**Requirement:** Set down all of the entries below exactly, and omit the pictures.

**Data to use:**
----------

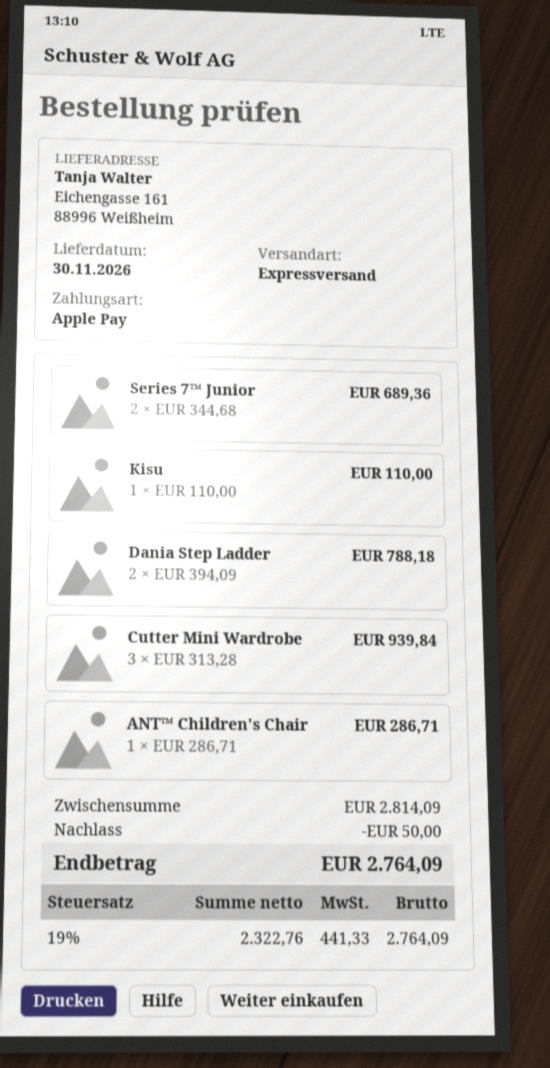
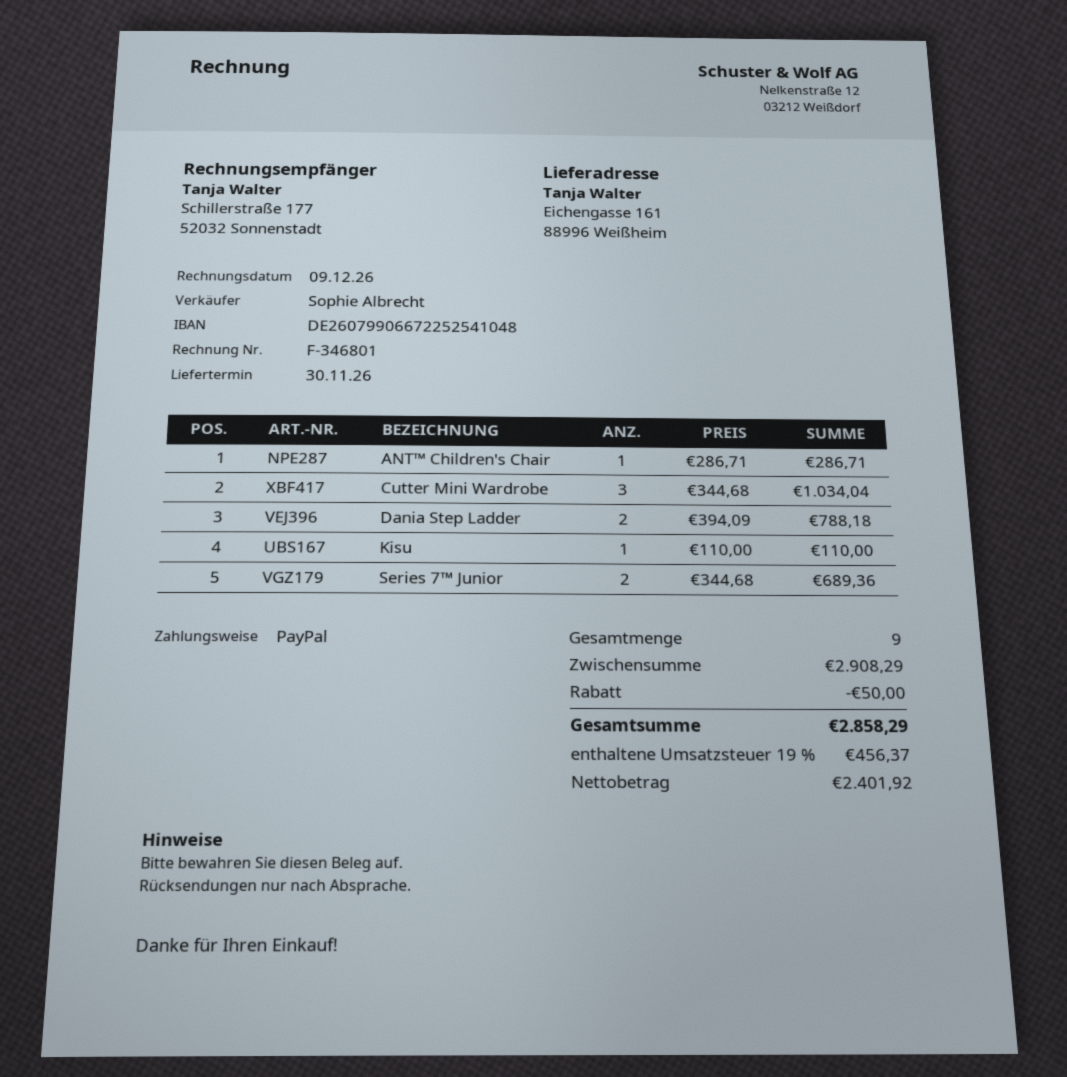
payment method: Apple Pay -> PayPal
Cutter Mini Wardrobe: 3 x 313.28 = 939.84 -> 3 x 344.68 = 1034.04
subtotal: 2814.09 -> 2908.29
net: 2322.76 -> 2401.92
tax: 19% = 441.33 -> 19% = 456.37
total: 2764.09 -> 2858.29

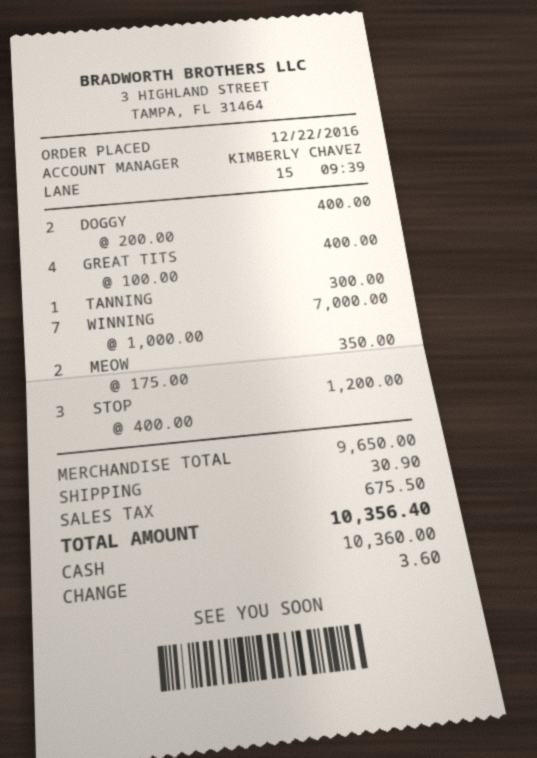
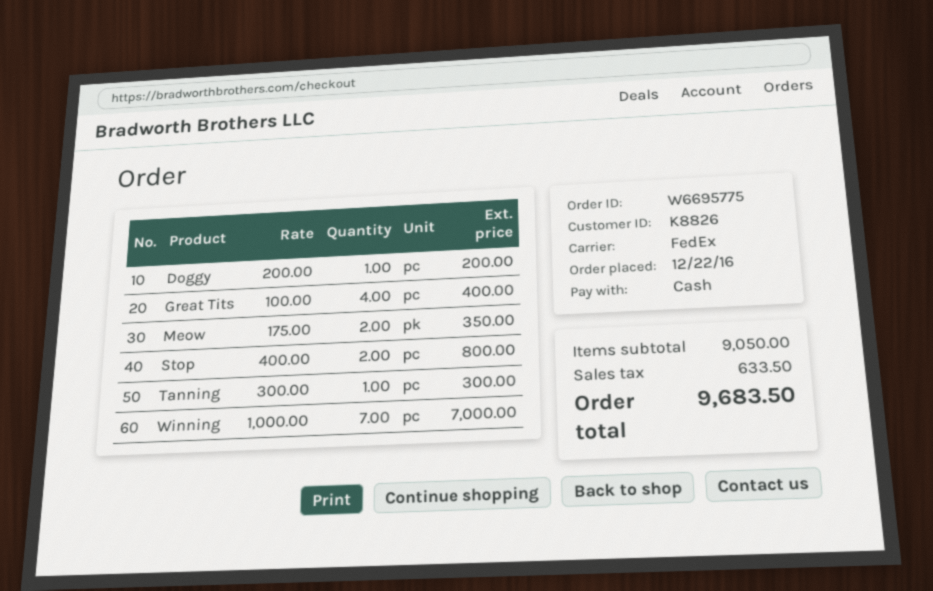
DOGGY: 2 x 200.00 = 400.00 -> 1 x 200.00 = 200.00
STOP: 3 x 400.00 = 1200.00 -> 2 x 400.00 = 800.00
subtotal: 9650.00 -> 9050.00
shipping: 30.90 -> none
tax: 675.50 -> 633.50
total: 10356.40 -> 9683.50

----------

**Answer space:**
payment method: Apple Pay -> PayPal
Cutter Mini Wardrobe: 3 x 313.28 = 939.84 -> 3 x 344.68 = 1034.04
subtotal: 2814.09 -> 2908.29
net: 2322.76 -> 2401.92
tax: 19% = 441.33 -> 19% = 456.37
total: 2764.09 -> 2858.29

DOGGY: 2 x 200.00 = 400.00 -> 1 x 200.00 = 200.00
STOP: 3 x 400.00 = 1200.00 -> 2 x 400.00 = 800.00
subtotal: 9650.00 -> 9050.00
shipping: 30.90 -> none
tax: 675.50 -> 633.50
total: 10356.40 -> 9683.50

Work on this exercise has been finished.